I think at least to the response to the Browser being complex and ever changing they need to understand the browser is what we may call the “Universal Client” and except when we all had a hard pill to swallow to improve browser security, because of all the malware out there, browsers are thus reliable.
Browsers as a rule are possibly the most reliable backwardly compatible client that exists. After all many different operating systems access the internet through browsers, and it is the browser which is universal in nature.
Now build your apps with backward compatible tiddlywiki and you have a “universal app”, running in a backwardly compatible (mostly) Universal client, both using the same international internet protocols, which themselves are mostly backwardly compatible and need to be so because the WORLD has adopted these standards.
A lot of others will suffer if the standards on which tiddlywiki depends are broken, I would ask why worry about tiddlywiki surviving the end of the world when no one will survive the end of the world.

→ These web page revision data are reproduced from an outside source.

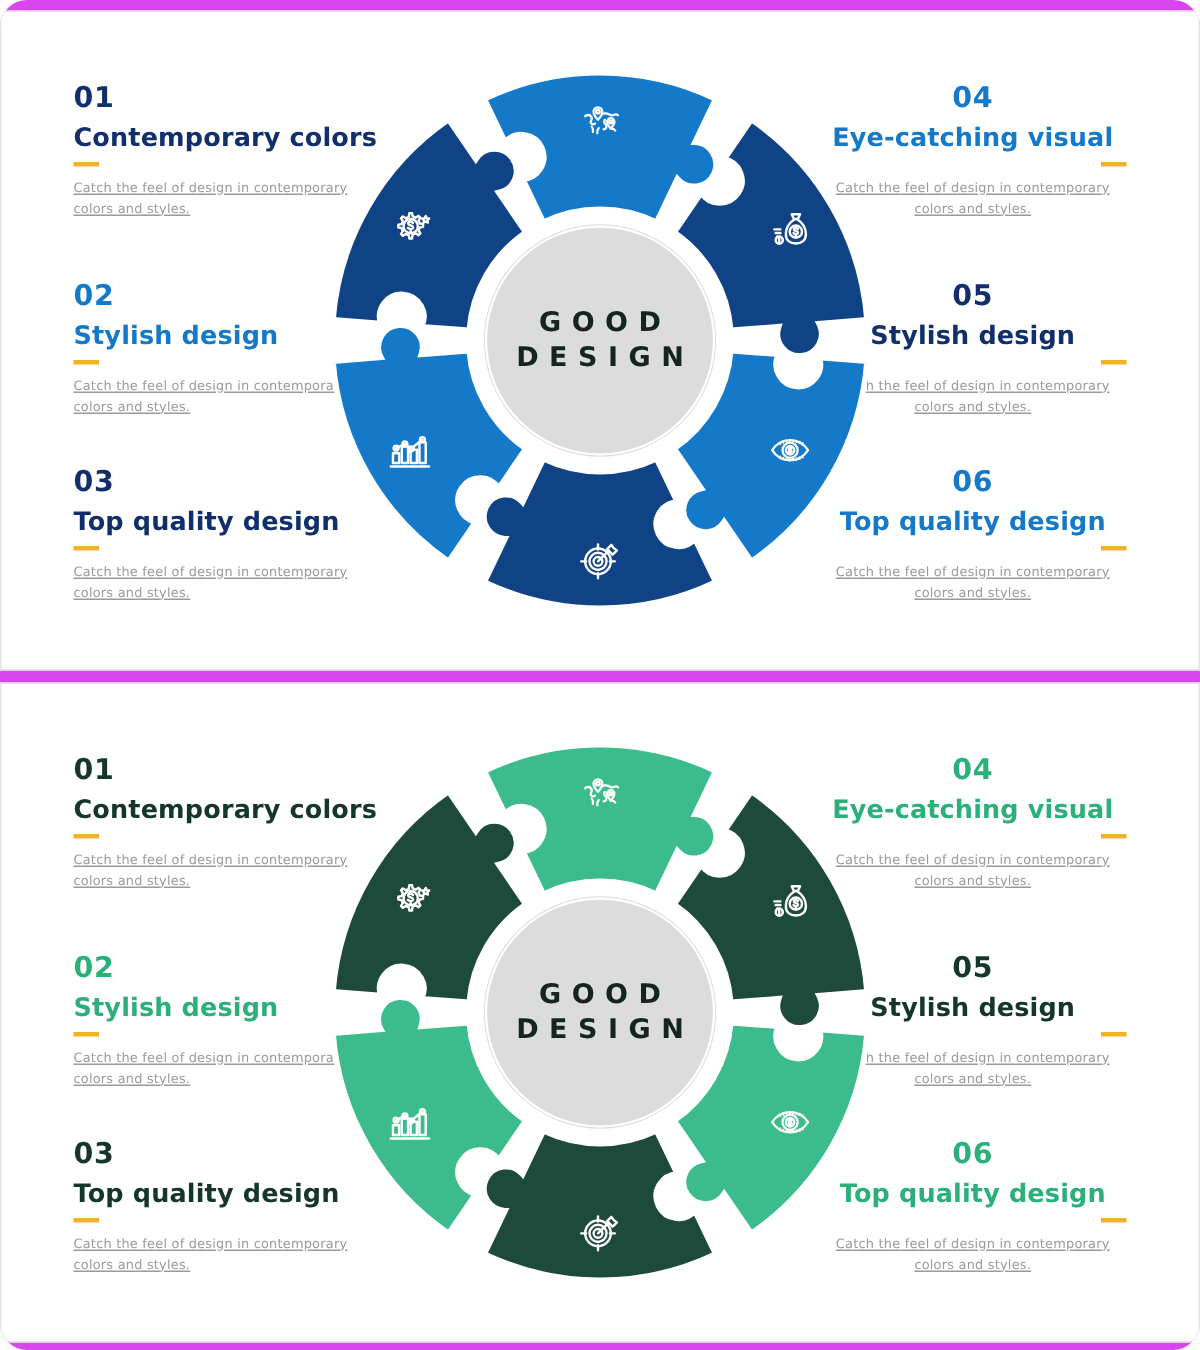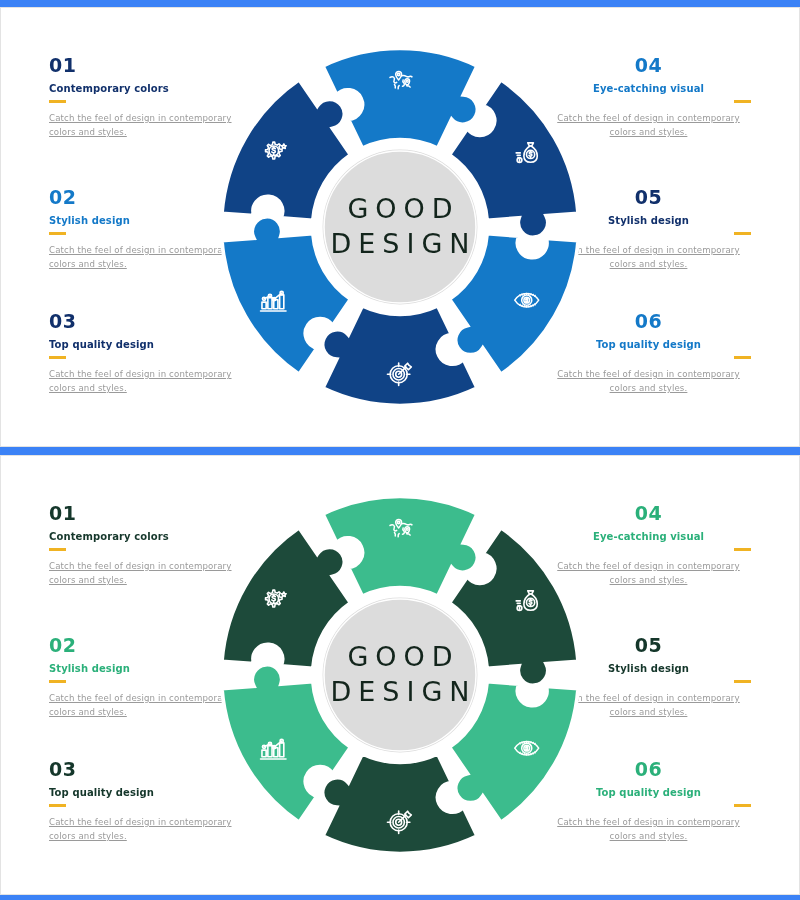"01" #page { background: #3b82f6 -> #d946ef; border-radius: none -> 18px }
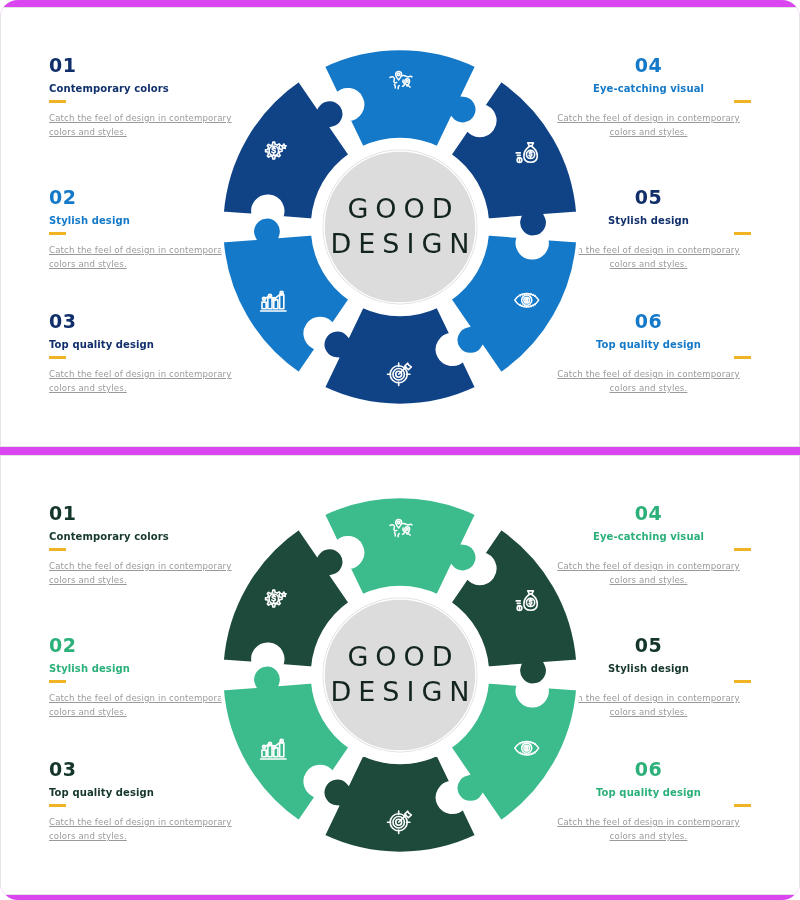"Contemporary colors" .item-title { font-size: 10px -> 17px }
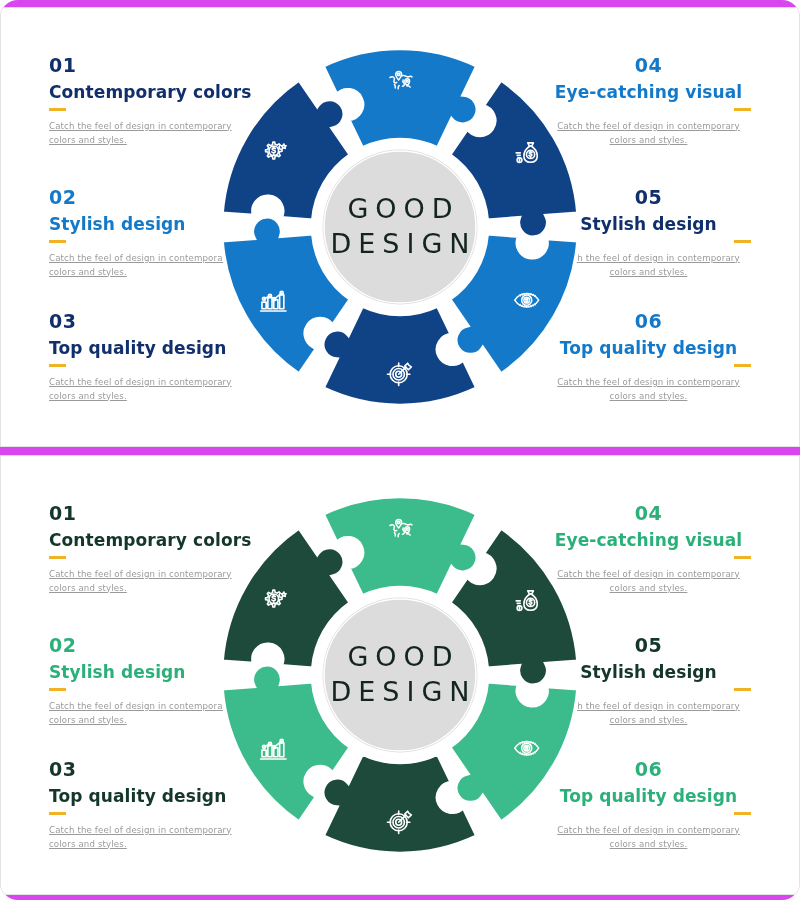"GOOD" .center-line { font-size: 27px -> 18px; font-weight: normal -> bold }
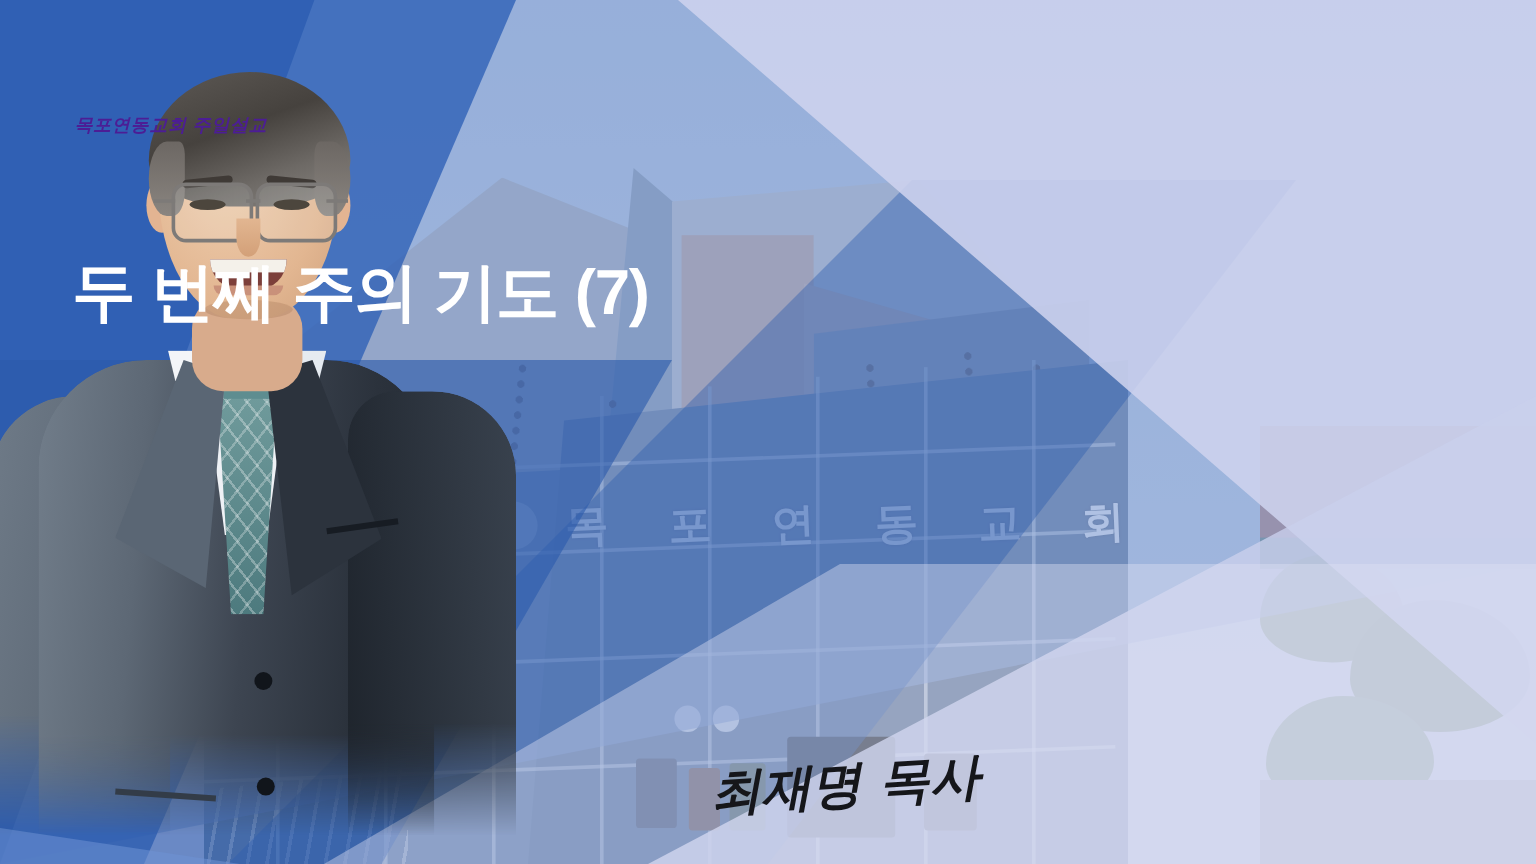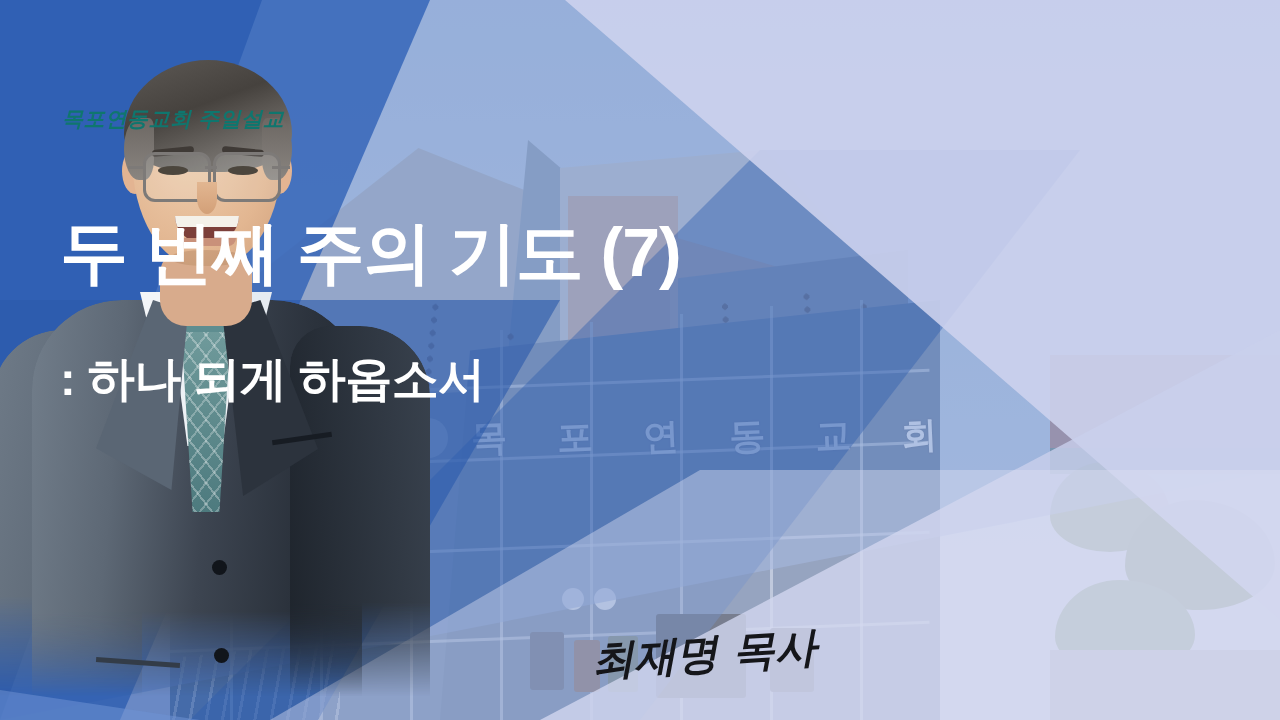"목포연동교회 주일설교" #kicker { color: #0f766e -> #4c1d95; font-size: 21px -> 15px; top: 105px -> 95px }
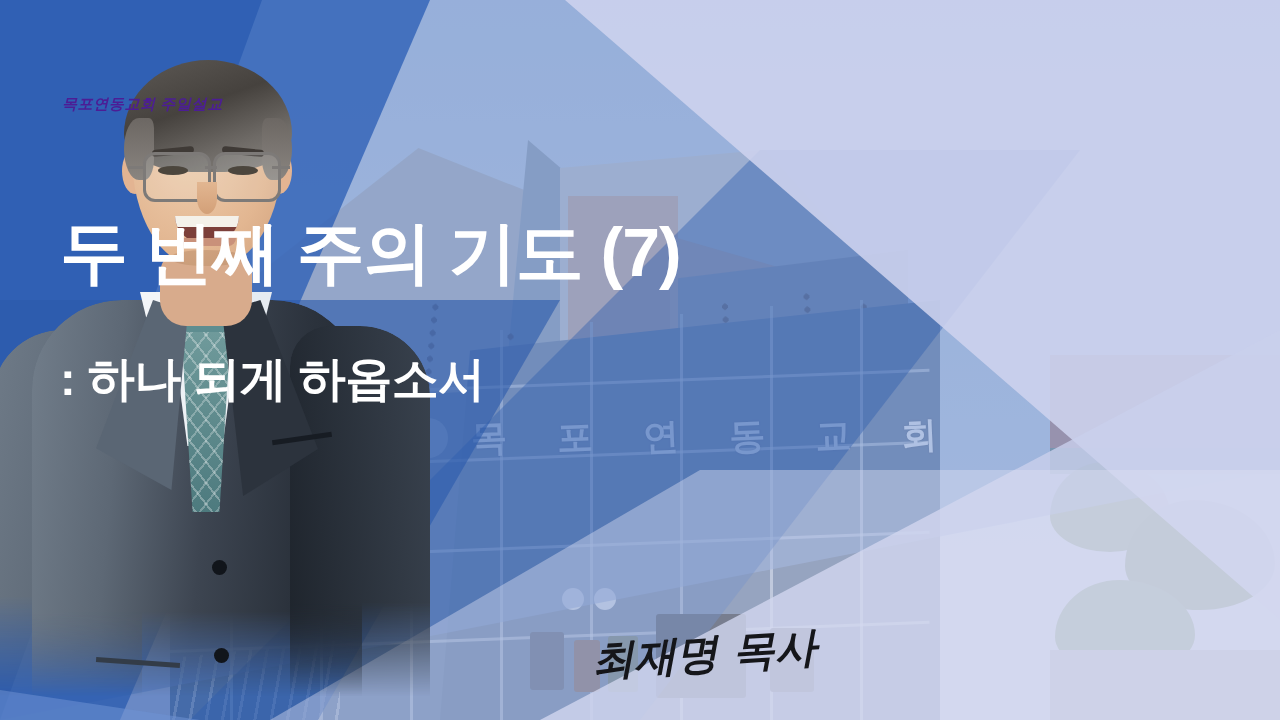"두 번째 주의 기도 (7)" #title { font-size: 68px -> 53px }
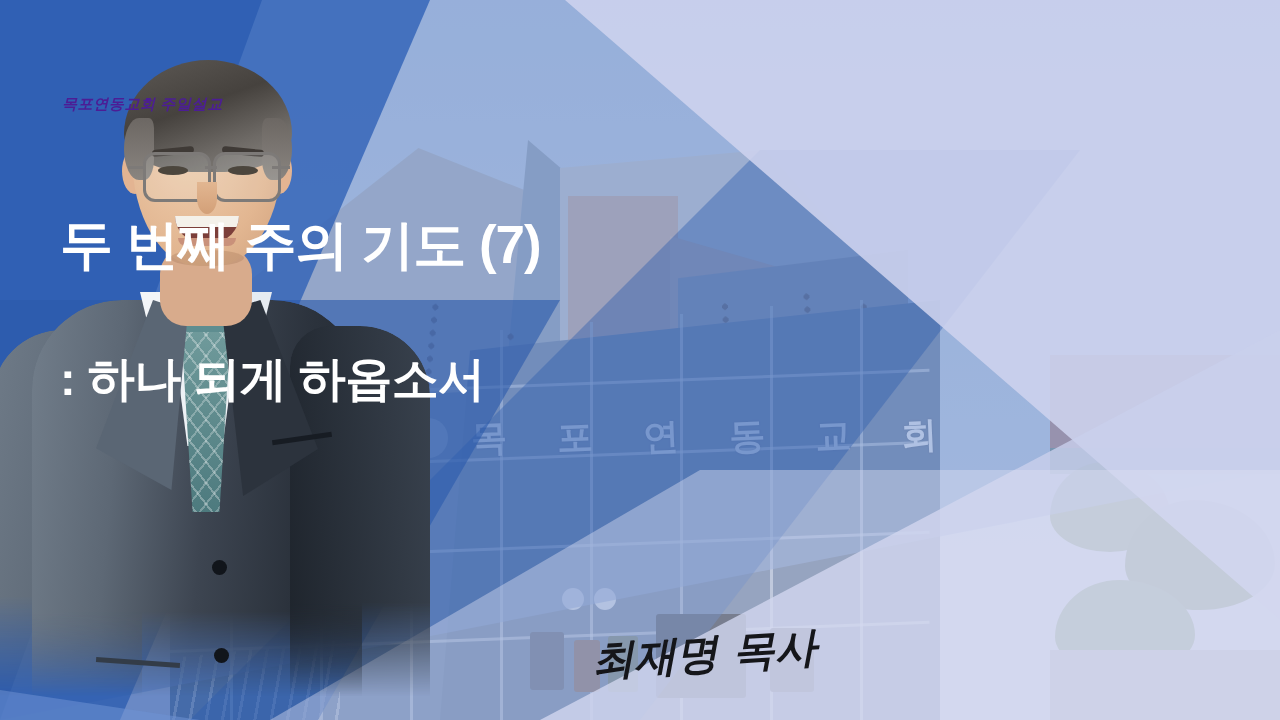": 하나 되게 하옵소서" div.abs { html: <div>: 하나 되게 하옵소서</div> -> none }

The fact is tiddlywiki also evolves into the glove it is designed for, in part because many people can depend on it and the worse case scenario, which we already faced once in history, that we called the TiddlyFox Apocalypse you can survive it just by choosing an appropriate browser, and even these can be virtual apps in a sandbox now.
Finally as a tiddlywiki user you have full access to the source code, nothing is hidden, if an incremental change damages it ( unlikely), an incremental fix keeps tiddlywiki going.
None of this is the case with a vast majority of applications that need compiling, have OS dependencies, use one or more programming languages and megabytes of libraries and bespoke platforms, and database demands.
TiddlyWiki is its own platform, document, app, website and software development environment, and did I say all open source?. This places tiddlywiki in an almost unique place in the pantheon of software. Take the Red Pill.